# Problema con tda2040



## deivys (Feb 16, 2007)

Hola hice un amplificador con el integrado tda2040 para mi guitarra eléctrica, lo conecto con 12v y al subirle todo el volumen a la guitarra se distorsiona el sonido. como hago para que mi guitarra suene limpia?


----------



## Dano (Feb 19, 2007)

Si cuando subias el volumen lo hacias casi al maximo eso seria medio normal porque el integrado es muy pequeño y le estas exigiendo demasiado

Saludos


----------



## LucasAr (Feb 23, 2007)

El problema lo tenes con la fuente de alimentacion, 12V es muy pobre para el TDA2040,
tenes que alimentarlo con por lo menos 16+16 (fuente partida) o 32V de fuente simple.
Cuando lo alimentas con 12V lo mas probable es que no pueda sacar mas de 5W antes de saturarse.
Saludos


----------



## deivys (May 8, 2007)

gracias x las respuestas¡ weno lo conecte a 16 voltios y me sono bien¡¡ muchas gracias¡¡ yo nunk pense que este pekeño circuito nesesitaria tanto voltage jeje ...grax¡  saludos¡¡


----------



## MISOFT (Jun 4, 2008)

discupen soy nuevo yo quiero armar ese ampi, tengo en transformador de 15+15 5a pero no se si al rectificaro va asubir el voltaje y si va a subir no se si me sirva.


----------



## mnicolau (Jun 4, 2008)

Hola misoft, bienvenido al foro, pasá por esta dir:

https://www.forosdeelectronica.com/about24097.html

Con ese transformador vas a tener unos 20V rectificados, armate el tda2050 en puente q vas a sacar una muy buena potencia...

Saludos


----------



## MISOFT (Jun 4, 2008)

muchas gracias x la resp entonoces dices que ese trans puede alimentar bien a dos tda2040


----------



## mnicolau (Jun 4, 2008)

MISOFT dijo:
			
		

> muchas gracias x la resp entonoces dices que ese trans puede alimentar bien a dos tda2040



Mmm no, es mucha tensión para el tda2040, pero es la tensión correcta para alimentar el tda2050, cuestan lo mismo ambos y le podés sacar más potencia a este último.
Con 5A podés alimentar 2 placas de tda2050 en puente tranquilamente(en puente significa 2 integrados por cada placa, para obtener mayor potencia, como lo puse en el post q te pasé).

Saludos


----------



## analfabeta (Jun 5, 2008)

tengo una duda para alimentar al TDA2040, tengo dos fuentes, una de 18V-5A y la otra de 12V-1A, el preamplificador lo hice con un TBA820 que funciona solo con una fuente, en este caso que será mas conveniente conectar el TDA2040 con+18 y -12 o poner en serie las fuentes para tener 30V, no se si importe el orden en que las acomode porque son de diferente potencia


----------



## zaiz (Jun 5, 2008)

Hola, yo las pondría en serie, como dices, pues ese circuito tiene opción de conectarse con una sola polaridad. Aunque la fuente de 12 V por ser de 1 A, tal vez no te dé toda la potencia a volúmen alto. Pero sí te funcionaría.

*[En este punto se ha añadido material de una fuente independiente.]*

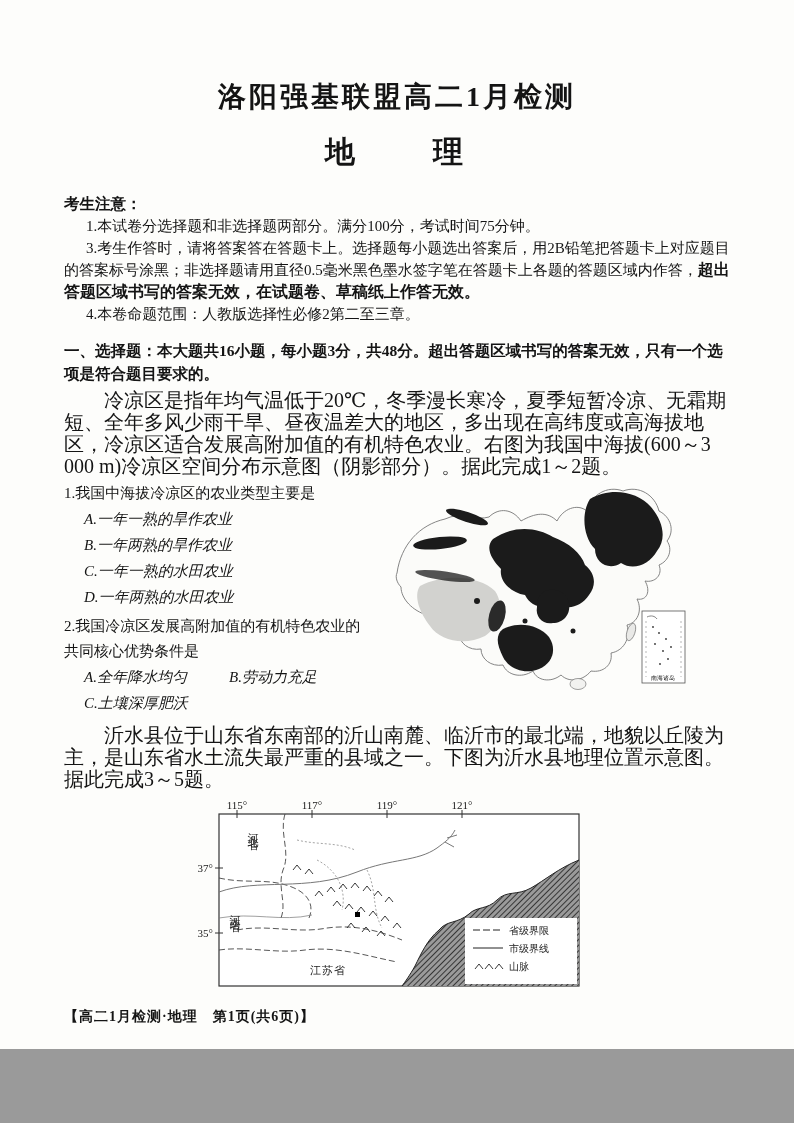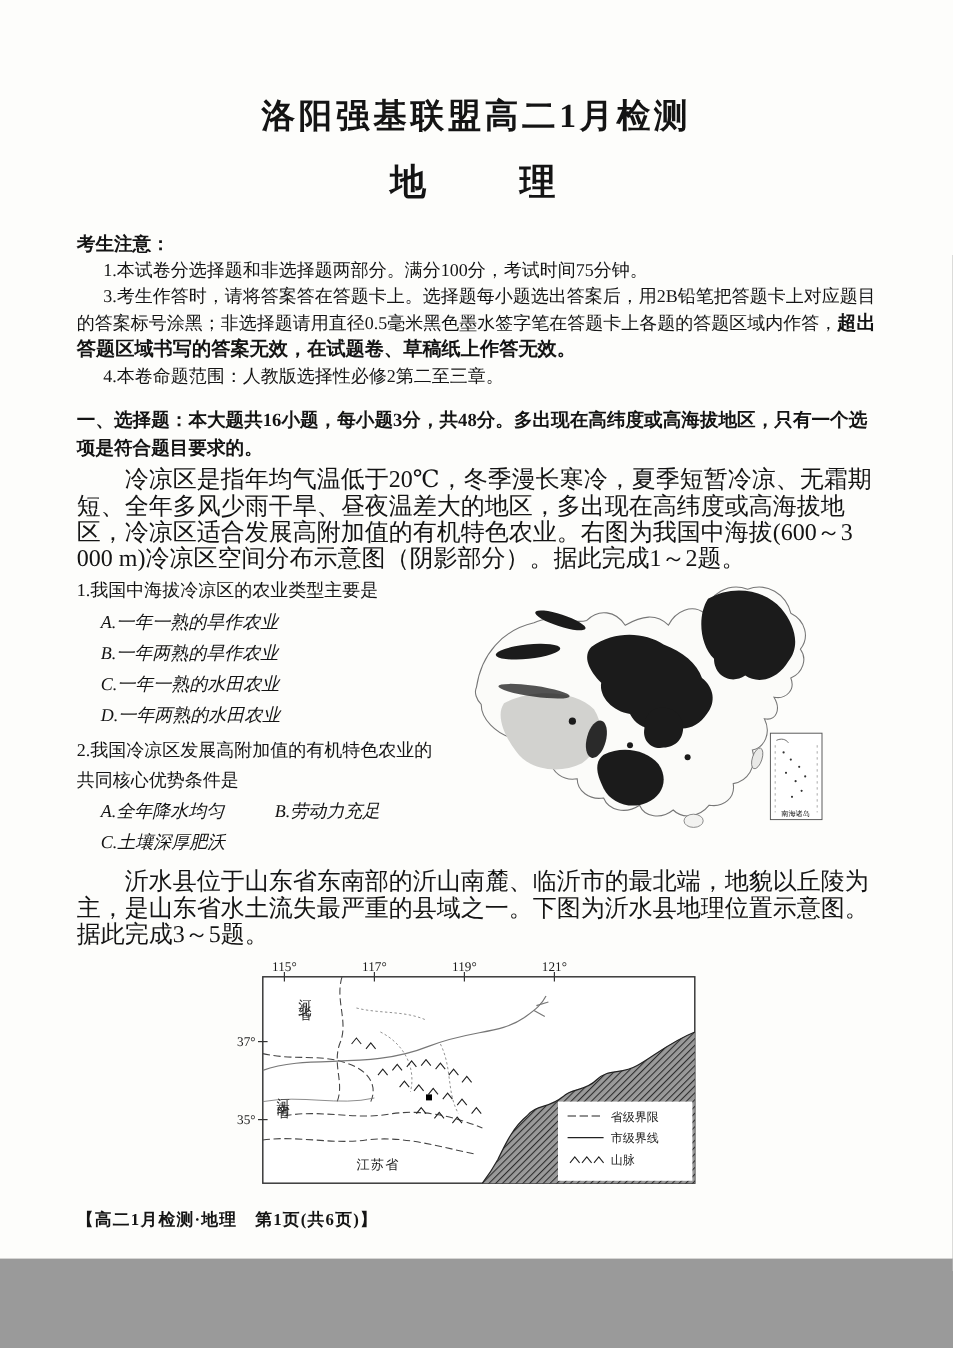"一、选择题：本大题共16小题，每小题3分，共48分。多出现在高纬度或高海拔地区，" p.section-heading { text: 多出现在高纬度或高海拔地区 -> 超出答题区域书写的答案无效 }
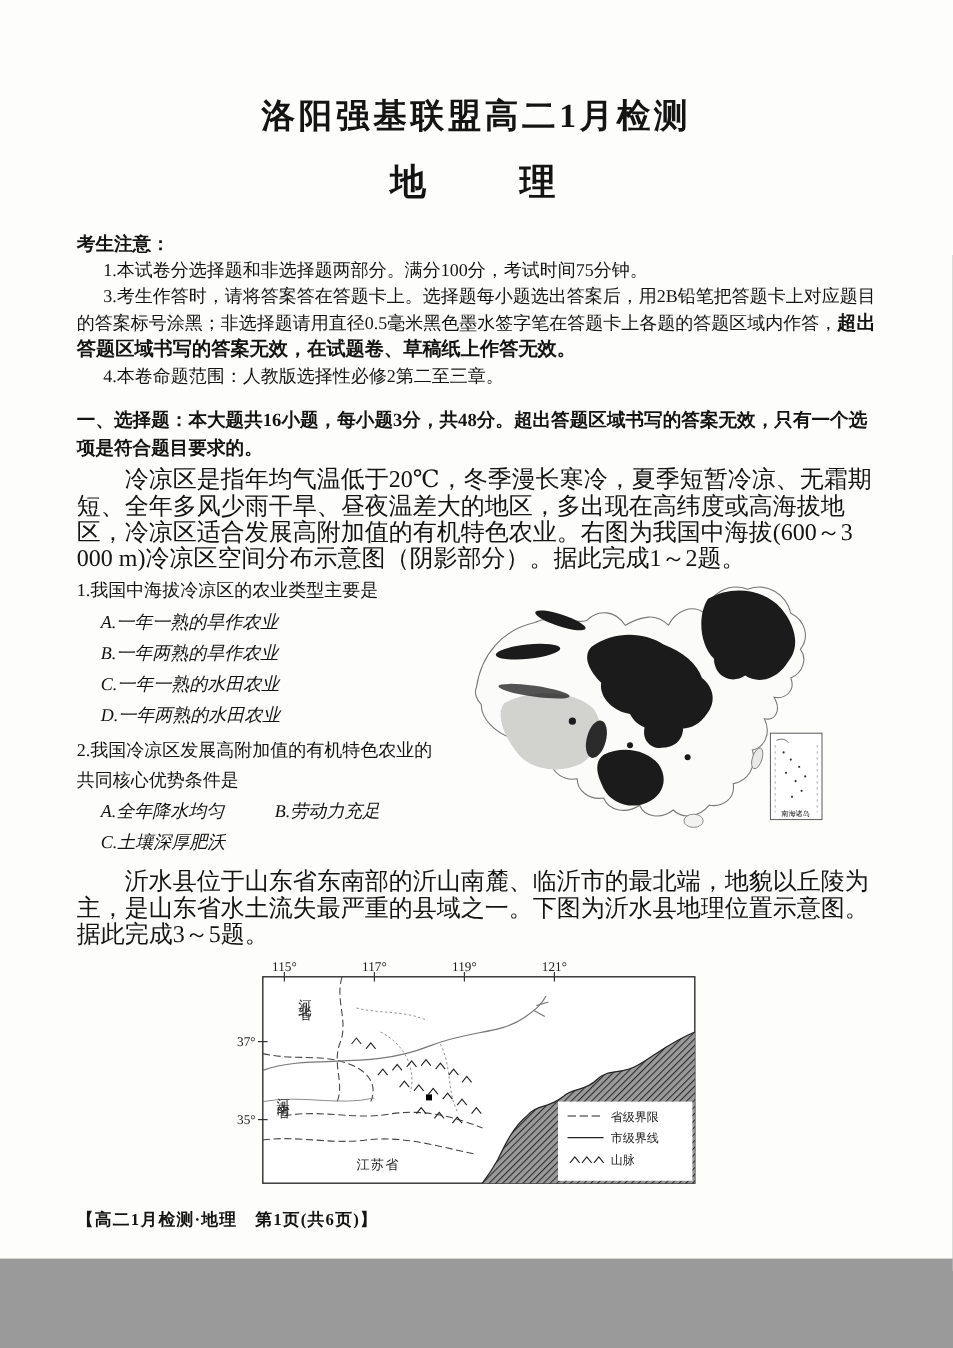"江苏省" div.h-label { left: 100px -> 113px }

El TBA820 puedes conectarlo a la fuente de 12 y toma en cuenta que con esta configuración de una sola polaridad (en tu caso, con las dos fuentes en serie), las tierras tanto del tba820 como del tda2040 deben ser la misma línea, como se muestra en esta figura que pongo aquí.

Saludos.


----------



## MISOFT (Jun 5, 2008)

ok entonces armare los dos en puente cuando las termine te cuento..


----------



## luiselelectronico (Jun 6, 2008)

Hola solo me intereso mucho los comentarios de todos por que yo soy un novato de secundaria que se hizo de cuatro amplificador Tda2040 que me dejaron sin palabras. Los alimente con una fuente partida de 30vdc por cada rama, debo admitir que el ciruito se calentaba pero lo solucione con un ventilador. Este pequeño circuito me dejo sorprendido por que segun yo facilmente me tiraba unos 30w con bocinas de 6 ohms. De hecho un dia me lo lleve a la secundaria y se escuchaba por toda la escuela. Sin ninguna duda este amplificador es el que mas me gusto aunque recientemente me hice de un STK4050V que para mi este es una bestia. Pero en fin les recomiendo mucho este amplificador, si tienen alguna duda no duden en preguntarme.


----------



## jose_flash (Jun 24, 2008)

bueno ya que este integrado se parece al TDA2052 y el post de este no responde nadie....pues posteo aquii mira lo unico que diferencia el 2040 del 2052 que los W y el mute/st-by 

pues os cuento lo alimento con +-16 Volt de los +-24 que que es lo aconsejable lo conecto a unos altavoces  de 100 W a 8 Ohm y se oye fuerte pero no tan fuerte como pensaba se oye como unos altavoces de escritotio al maximo y eso no son ni siquiera 15 W y lkuego en un acto suicida cojo un altavoz de 3 W lo conecto pongo el amli a tope y nada el altavoz suena fuerte pero no forzado como deveria ser al meterle "60 w" de 3 W que aguanta el altavoz




yo se que lo de meterle 16+- es uno de los factores pero tanto influye pero si el integrado puede funcionas de +-6 a +-25 ...... y el amplificador en si esta en perfecto estado....que yo sepa...
revise todo y todo bien..




lo probe con un MP3 y a pesar de ponerle un pre ..con LM741 con el pre y son el pre sonaba igual de fuerte .....y puse un radio-cd se lo conecte a la salida de auriculares y nada....mas fuerte pero nada mas un poco mqas fuerte que la radio pero no mas fuerte que mi amplificador de 15 W...


----------



## DJ DRACO (Jun 25, 2008)

Amigos, voy a darles unn tip sobre esos integrados.

se alimentan de 25+25 voltios con 1 Ah de corriente para q suene a todo poder.

si le das a maximo volumen, el integrado satura porque no tiene la alimentacion necesaria.

en puente no tube grandes resultados.

saludos


----------



## evans145 (Ago 4, 2013)

Miren amigos yo me arme este amplificador http://amplificadoresaudio.blogspot...howComment=1375641283397#c8462365078978632158 quisiera ayuda acerca de la fuente de alimentacion yo lo quiero para el auto pero quisiera saber si la bateria del auto me *h*aria fun*cion*ar este amplificador


----------



## Fogonazo (Ago 4, 2013)

evans145 dijo:


> Miren amigos yo me arme este amplificador http://amplificadoresaudio.blogspot...howComment=1375641283397#c8462365078978632158  quisiera ayuda acerca de la fuente de alimentacion yo lo quiero para el auto pero quisiera saber si la bateria del auto me aria funkar este amplificador



¿ Armaste este esquema ? 





¿ Y te funcionó ?


----------